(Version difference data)
-- -- --

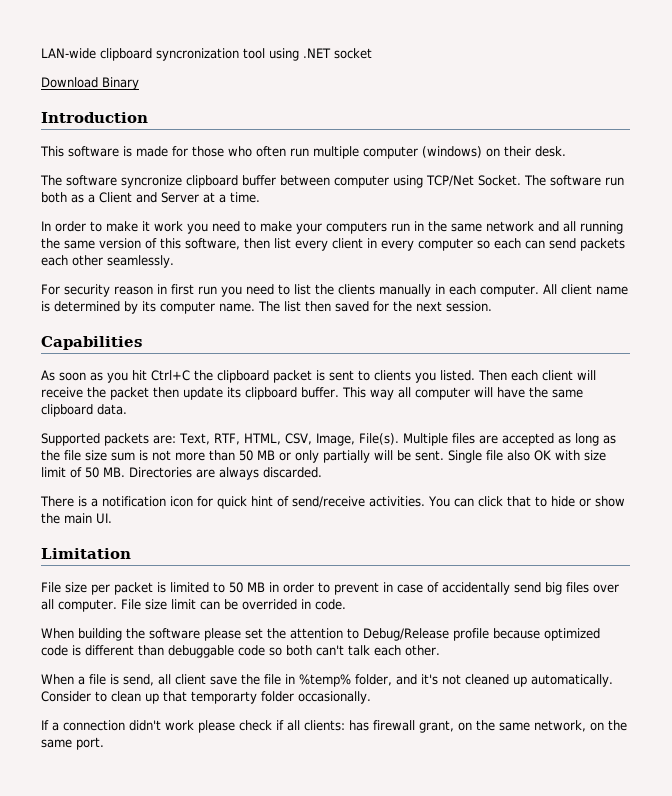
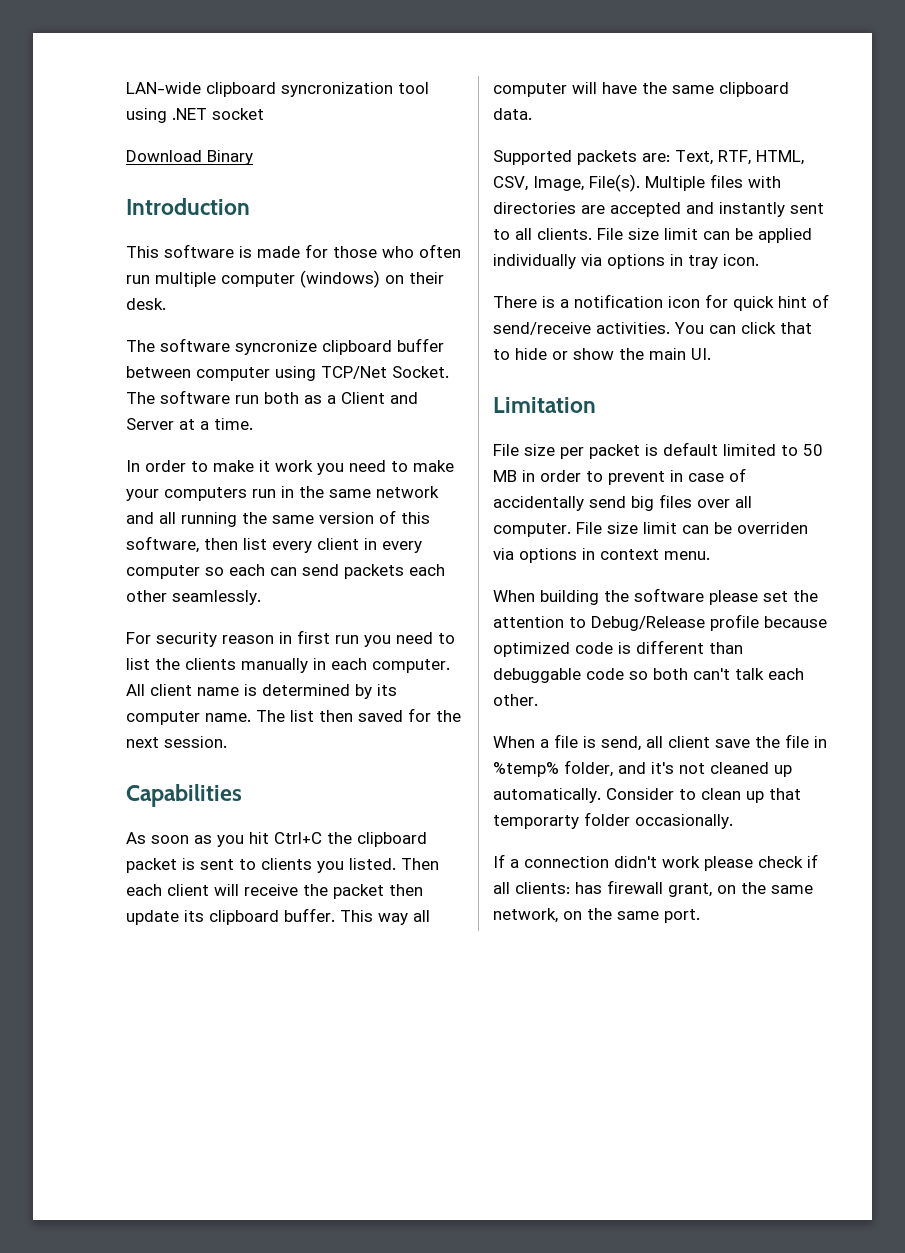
- Multiple files are accepted as long as the file size sum is not more than 50 MB or only partially will be sent. Single file also OK with size limit of 50 MB. Directories are always discarded.
+ Multiple files with directories are accepted and instantly sent to all clients. File size limit can be applied individually via options in tray icon.
- File size per packet is limited to 50 MB in order to prevent in case of accidentally send big files over all computer.
+ File size per packet is default limited to 50 MB in order to prevent in case of accidentally send big files over all computer.
- File size limit can be overrided in code.
+ File size limit can be overriden via options in context menu.

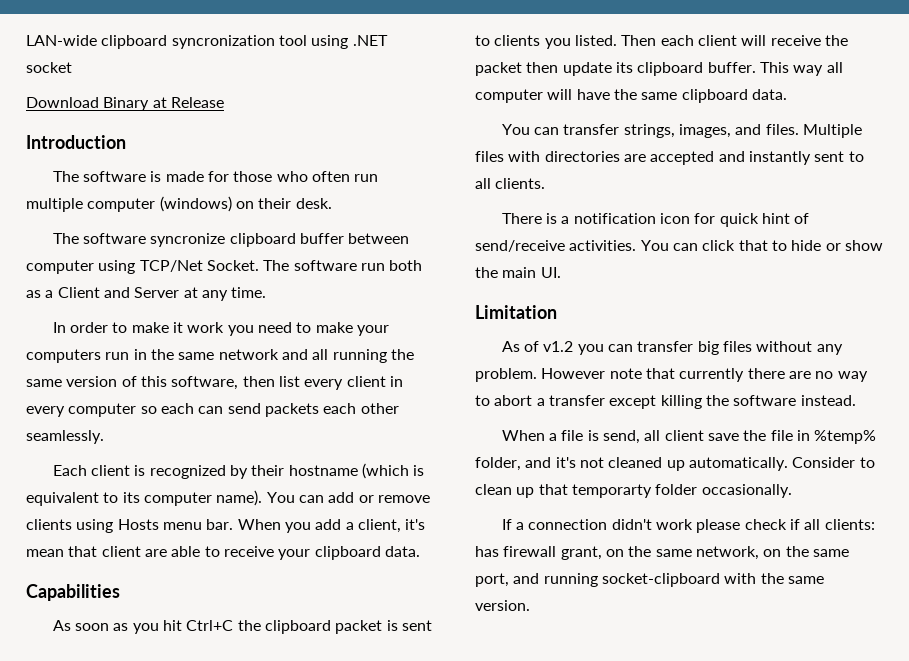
- Download Binary
+ Download Binary at Release
- This software is made for those who often run multiple computer (windows) on their desk.
+ The software is made for those who often run multiple computer (windows) on their desk.
- The software run both as a Client and Server at a time.
+ The software run both as a Client and Server at any time.
- For security reason in first run you need to list the clients manually in each computer. All client name is determined by its computer name. The list then saved for the next session.
+ Each client is recognized by their hostname (which is equivalent to its computer name). You can add or remove clients using Hosts menu bar. When you add a client, it's mean that client are able to receive your clipboard data.
- Supported packets are: Text, RTF, HTML, CSV, Image, File(s).
+ You can transfer strings, images, and files.
- File size limit can be applied individually via options in tray icon.
- File size per packet is default limited to 50 MB in order to prevent in case of accidentally send big files over all computer. File size limit can be overriden via options in context menu.
- When building the software please set the attention to Debug/Release profile because optimized code is different than debuggable code so both can't talk each other.
+ As of v1.2 you can transfer big files without any problem. However note that currently there are no way to abort a transfer except killing the software instead.
- If a connection didn't work please check if all clients: has firewall grant, on the same network, on the same port.
+ If a connection didn't work please check if all clients: has firewall grant, on the same network, on the same port, and running socket-clipboard with the same version.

-- -- --

**Exercise prompt**
All the lines above are to be given again exactly as they read, with the pictures removed.

**Solved problem**
- Multiple files are accepted as long as the file size sum is not more than 50 MB or only partially will be sent. Single file also OK with size limit of 50 MB. Directories are always discarded.
+ Multiple files with directories are accepted and instantly sent to all clients. File size limit can be applied individually via options in tray icon.
- File size per packet is limited to 50 MB in order to prevent in case of accidentally send big files over all computer.
+ File size per packet is default limited to 50 MB in order to prevent in case of accidentally send big files over all computer.
- File size limit can be overrided in code.
+ File size limit can be overriden via options in context menu.

- Download Binary
+ Download Binary at Release
- This software is made for those who often run multiple computer (windows) on their desk.
+ The software is made for those who often run multiple computer (windows) on their desk.
- The software run both as a Client and Server at a time.
+ The software run both as a Client and Server at any time.
- For security reason in first run you need to list the clients manually in each computer. All client name is determined by its computer name. The list then saved for the next session.
+ Each client is recognized by their hostname (which is equivalent to its computer name). You can add or remove clients using Hosts menu bar. When you add a client, it's mean that client are able to receive your clipboard data.
- Supported packets are: Text, RTF, HTML, CSV, Image, File(s).
+ You can transfer strings, images, and files.
- File size limit can be applied individually via options in tray icon.
- File size per packet is default limited to 50 MB in order to prevent in case of accidentally send big files over all computer. File size limit can be overriden via options in context menu.
- When building the software please set the attention to Debug/Release profile because optimized code is different than debuggable code so both can't talk each other.
+ As of v1.2 you can transfer big files without any problem. However note that currently there are no way to abort a transfer except killing the software instead.
- If a connection didn't work please check if all clients: has firewall grant, on the same network, on the same port.
+ If a connection didn't work please check if all clients: has firewall grant, on the same network, on the same port, and running socket-clipboard with the same version.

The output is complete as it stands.